Trans-Pacific capacity forecast to outstrip peak-season demand
Although U.S. consumer spending is still lagging its potential this year, it is likely to pick up in the second half, but not enough to fill container vessels with the imports needed to support freight rate increases. That was the takeaway from Thursday’s JOC webcast on the Peak Season Shipping Forecast.
“Consumers have it well within their wherewithal right now to spend more, but it’s unclear why they haven’t,” said Jack Kleinhenz, chief economist of the National Retail Federation. “One of the key factors may be that they are waiting to see higher wages.”
In view of the slow pickup in U.S. consumer spending, Kleinhenz has adjusted his forecast for 2015’s growth in consumer spending to 3.5 percent from the original forecast of 4.1 percent. Nevertheless, he termed the outlook positive, saying there could be more surprises on the upside later in the year.
Despite this somewhat lackluster outlook for demand, container shipping lines have been deploying more capacity on the eastbound trans-Pacific to the U.S. East Coast and the westbound trans-Atlantic trades to the U.S., which seems likely to limit if not undermine their attempts to raise freight rates, said Alan Murphy, CEO and co-founder of SeaIntel Maritime Analysis. “They (capacity) are projected to grow by 20 percent in the third quarter, which is going to have an impact on those trades.”
Murphy said the carriers have done a good job of managing capacity on the heavily oversupplied Asia-Europe trade by skipping some sailings. But even that has not been enough to stem the slide in spot rates on a trade that has a negative growth rate. Spot rates to ship a 20-foot container between Shanghai and North Europe in the week ending July 17 was down 66.7 percent year-over-year, at $400, according to rates pulled from the Shanghai Containerized Freight Index displayed on the JOC.com Market Data Hub. Rates were down 22.8 percent from the prior week.
SeaIntel is forecasting a “quite positive” outlook for the eastbound trans-Pacific trade this year, based on the growth of demand through May, which was at a growth rate of almost 8 percent. By contrast, the westbound trade, which has been showing “negative” growth for the last five years, is not expected to improve.
Murphy is also forecasting positive growth of the westbound trans-Atlantic trade from Europe to the U.S., but a continuing negative outlook for growth on the eastbound leg.
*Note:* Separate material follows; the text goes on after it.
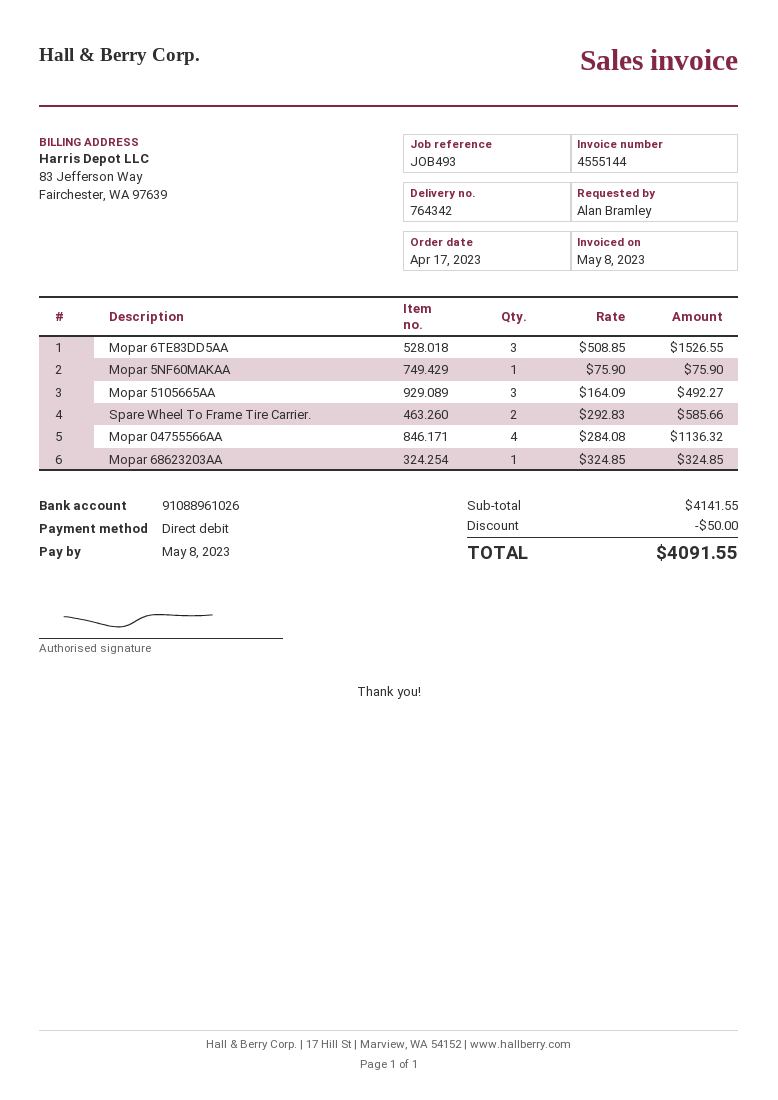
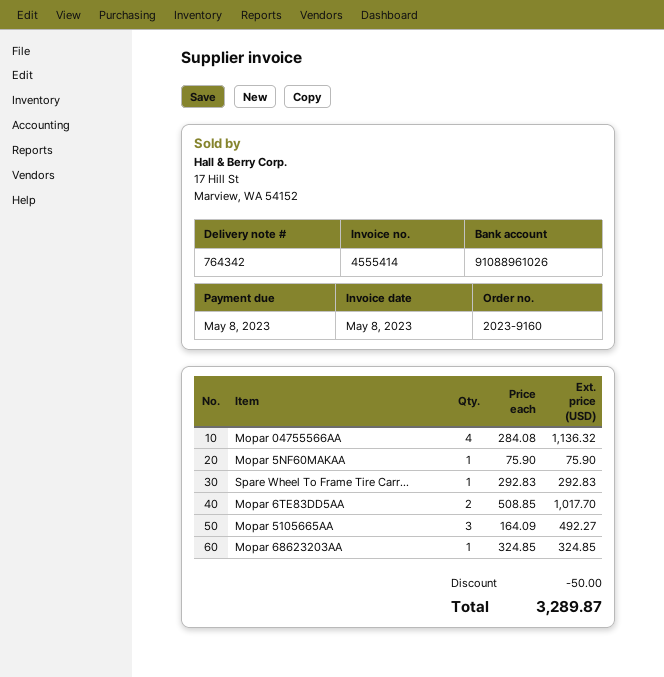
invoice number: 4555144 -> 4555414
Mopar 6TE83DD5AA: 3 x 508.85 = 1526.55 -> 2 x 508.85 = 1017.70
Spare Wheel To Frame Tire Carrier.: 2 x 292.83 = 585.66 -> 1 x 292.83 = 292.83
total: 4091.55 -> 3289.87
Although demand on the trans-Pacific has grown faster than vessel capacity deployment on the trans-Pacific, SeaIntel is projecting that carriers will deploy more vessel capacity than demand growth. “The carriers have started reacting to this positive demand by bringing in a lot more capacity into the trans-Atlantic eastbound and westbound trade.”
Although spot freight rates are at record lows on many trades, carriers are not in as bad shape as they were in 2011, when bunker costs were so much higher. “That can be interpreted as good or bad. It might mean carriers can weather the challenges they face at the moment. It might also mean they are willing and capable to take the fight longer.”
Despite lackluster or even negative global demand, carriers continue to order mega-ships designed to lower their slot costs on the Asia-Europe trade. As those vessels are delivered and deployed, carriers are cascading smaller vessels onto the trans-Pacific, which continues to erode general rate increases, which Murphy called “the prisoners’ dilemma.”
“It all comes down to the gap between supply and demand. The carriers have simply not been able to keep capacity at the level where it could close the gap down with demand.” he said.
As a result, SeaIntel forecasts a continuing gap between too much supply and too little demand for the next five years. “For many years the carriers have been giving away $100 for whatever container they are moving. That’s not the definition of an industry; that’s the definition of a charity,” Murphy said.